Further positive develops in the China trade war, a weaker dollar and a slowing in bond yields are giving the indices a further boost this morning.
China plans to cut import duties on cars, the US plans to lift a ban on sales by China technology giant ZTE (ZTCOY) and agricultural tariffs on US farm products are being removed. The threat of a disruptive trade 'war' has been removed and the bears have, once again, been robbed of an obvious negative catalyst.
While the indices managed good sized gains and are adding to them this morning, there hasn't been an explosion of buying and strong momentum. The indices made little, if any, progress intraday after the gap-up open and finding stocks that ended the day at their highs was difficult.
One of the missing elements of the rally was strength in the 'right' leadership stock. Oil-related names dominated the list of new 12-month highs and the Russell 2000 ETF (IWM) managed its fourth-straight new all-time high but the Nasdaq 100 (QQQ) - home of the FAANG names - lagged with a gain of 0.56% and a poor close. There was not a major rotation into the big cap technology names that looked likely after the recent small-cap outperformance.
This mixed action is partially a function of a rotation. Biotechnology has helped to drive smaller cap names lately but that group lagged and money flowed into a couple of big DJIA names such as Boeing (BA) and Caterpillar (CAT) .

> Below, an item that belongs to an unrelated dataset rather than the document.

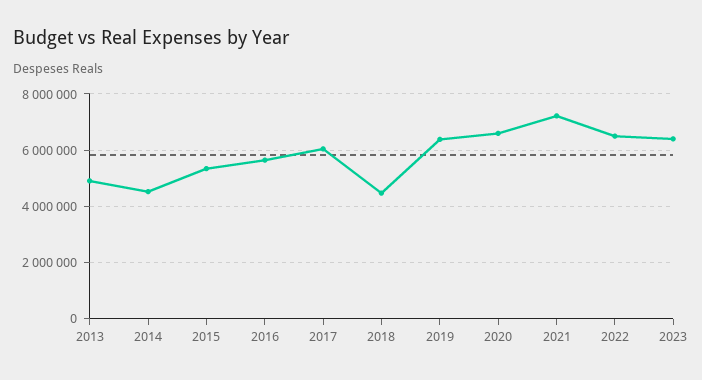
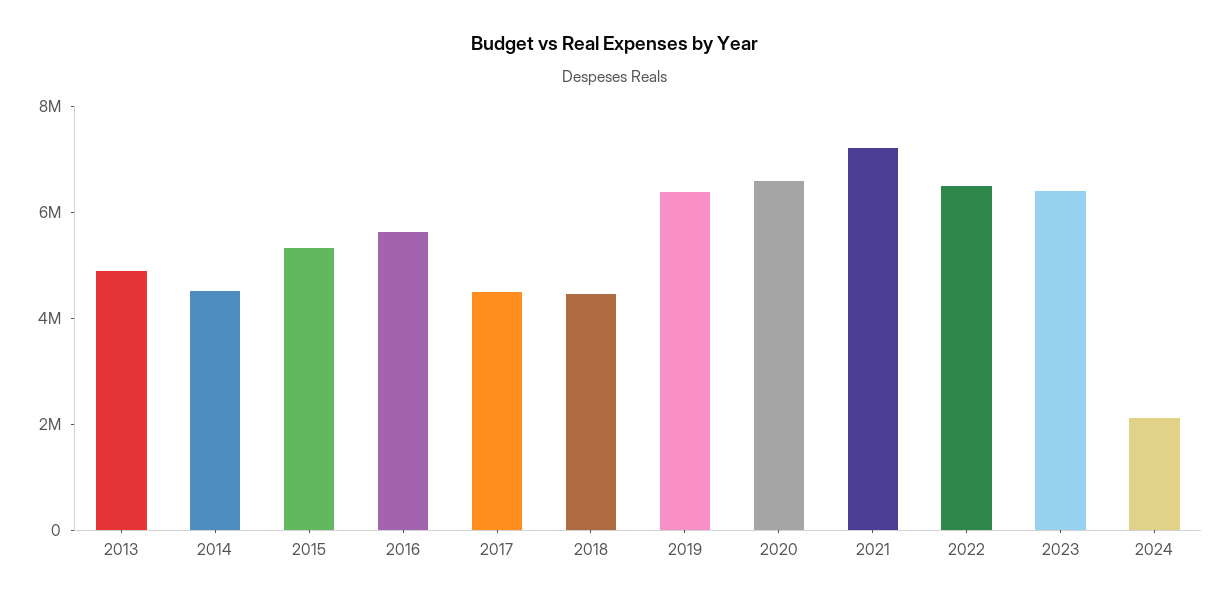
2017: 6000000 -> 4500000
2024: none -> 2000000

In recent years the market has not needed a steady flow of positive catalysts to keep on running. It was enough that there not be any major negatives. In many situations the negatives turned into positives as they allowed for very aggressive dip buying.
Market conditions have shifted over the past few months as there has been much more hesitancy to ignore new flow and to find positives when there hasn't been one. The response to earnings this past quarter was the best illustration of how good news isn't producing the sort of momentum it had previously.
The big question is how much more can this market run on the China news. Yesterday I discussed how it is not a good move to rush to fade this sort of strength but that doesn't mean that we will see the sort of V-shaped action we have previously.
The technical action is good but it lacks the strong momentum that creates a 'fear of missing out' dynamic. There isn't a sense that the market is going to run away to the upside and we better pile in or we will miss the train. The longer the indices stay positive, the more worry there will be about underperformance but right now this is not a very impressive rally and if we have a poor close it is going to trigger some negative thinking.